Among the entries below, find how many lines carry the word "color" and state only that figure.

▶ [Given records]
▼

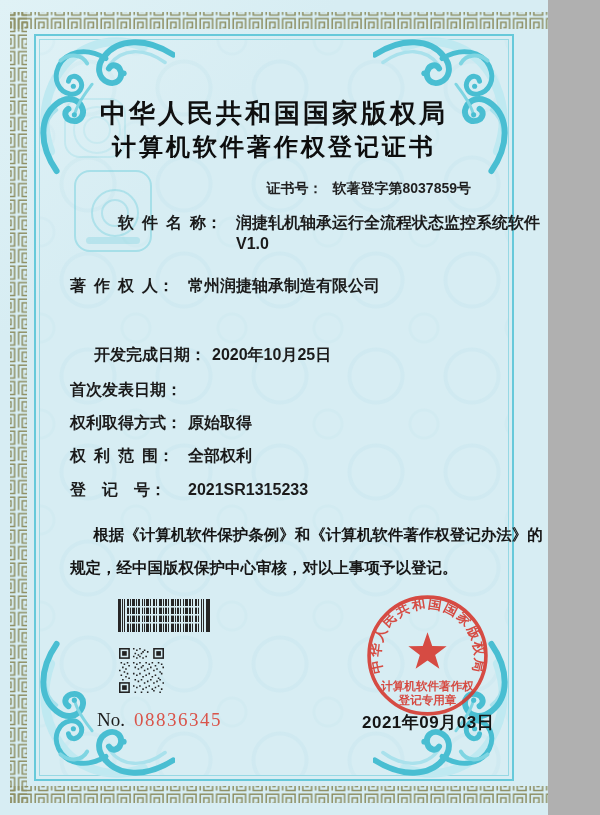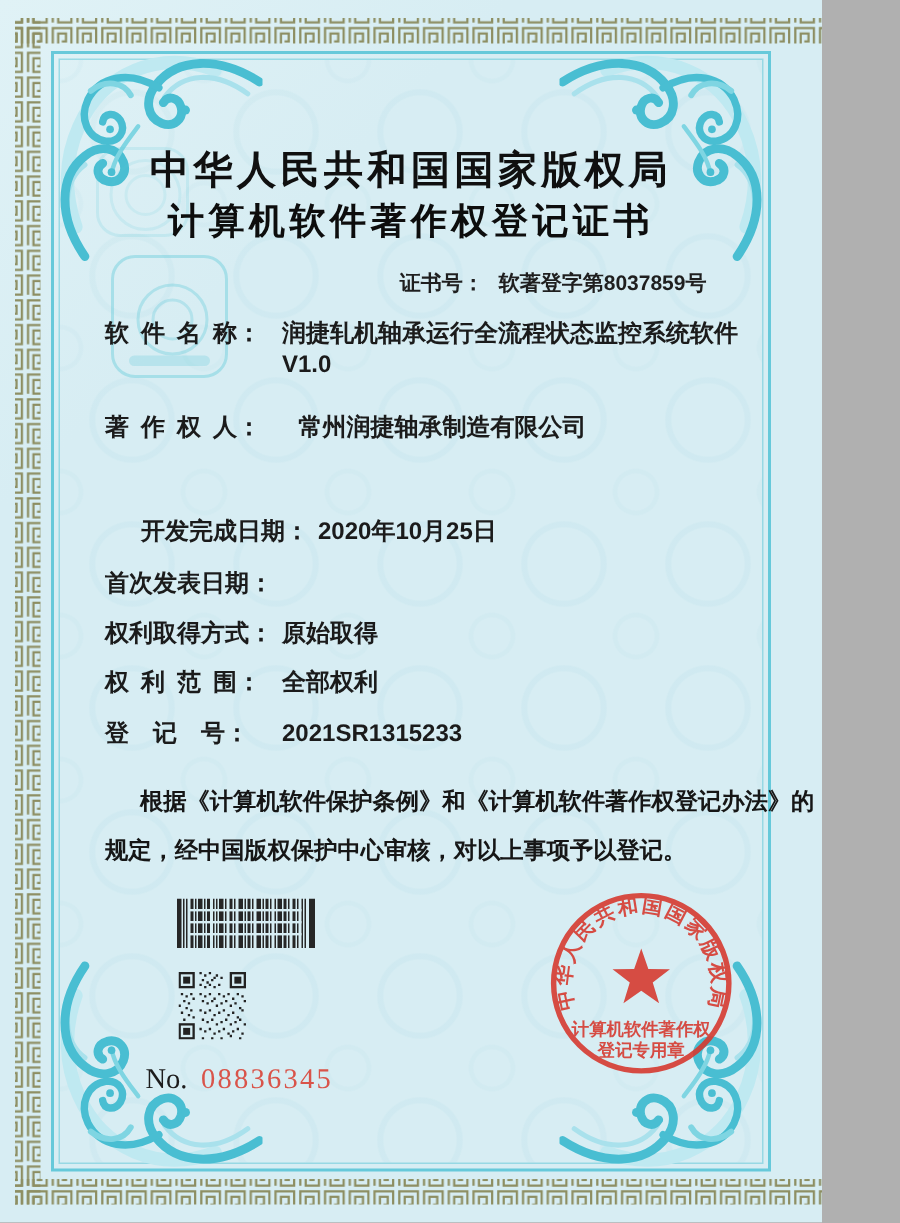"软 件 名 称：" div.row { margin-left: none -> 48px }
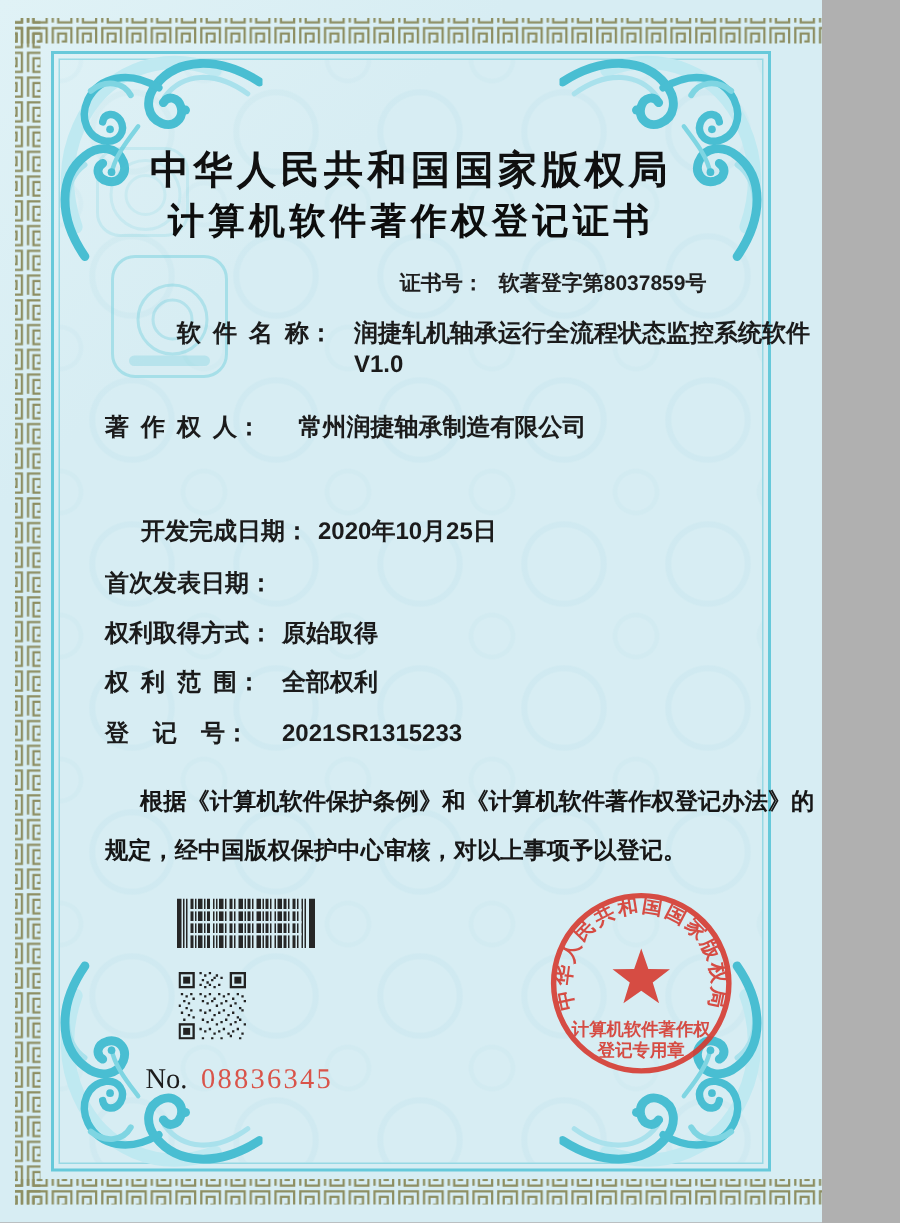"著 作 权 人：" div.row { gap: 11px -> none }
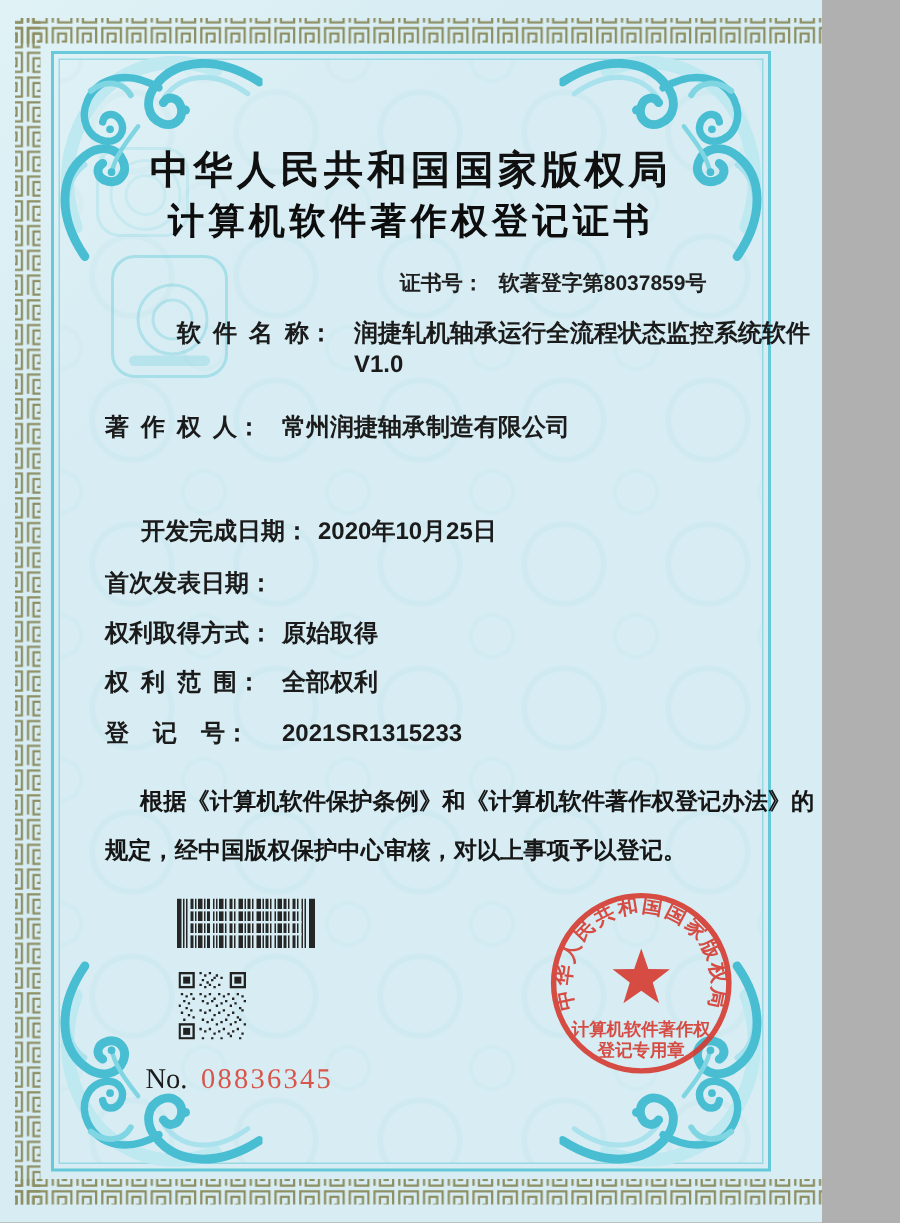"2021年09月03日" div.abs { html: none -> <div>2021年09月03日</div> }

▲
▼

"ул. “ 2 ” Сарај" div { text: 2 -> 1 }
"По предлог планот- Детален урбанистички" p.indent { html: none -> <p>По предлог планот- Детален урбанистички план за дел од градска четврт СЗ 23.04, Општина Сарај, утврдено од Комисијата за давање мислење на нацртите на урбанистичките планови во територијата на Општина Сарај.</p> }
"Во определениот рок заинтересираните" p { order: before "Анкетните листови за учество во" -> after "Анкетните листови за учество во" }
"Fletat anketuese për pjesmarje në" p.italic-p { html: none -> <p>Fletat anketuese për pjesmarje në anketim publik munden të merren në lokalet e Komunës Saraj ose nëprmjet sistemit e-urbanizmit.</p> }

▲
▼

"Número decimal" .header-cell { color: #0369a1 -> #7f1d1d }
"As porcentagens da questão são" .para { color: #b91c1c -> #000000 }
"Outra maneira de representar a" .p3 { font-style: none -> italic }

▲

▶ [Output below] 2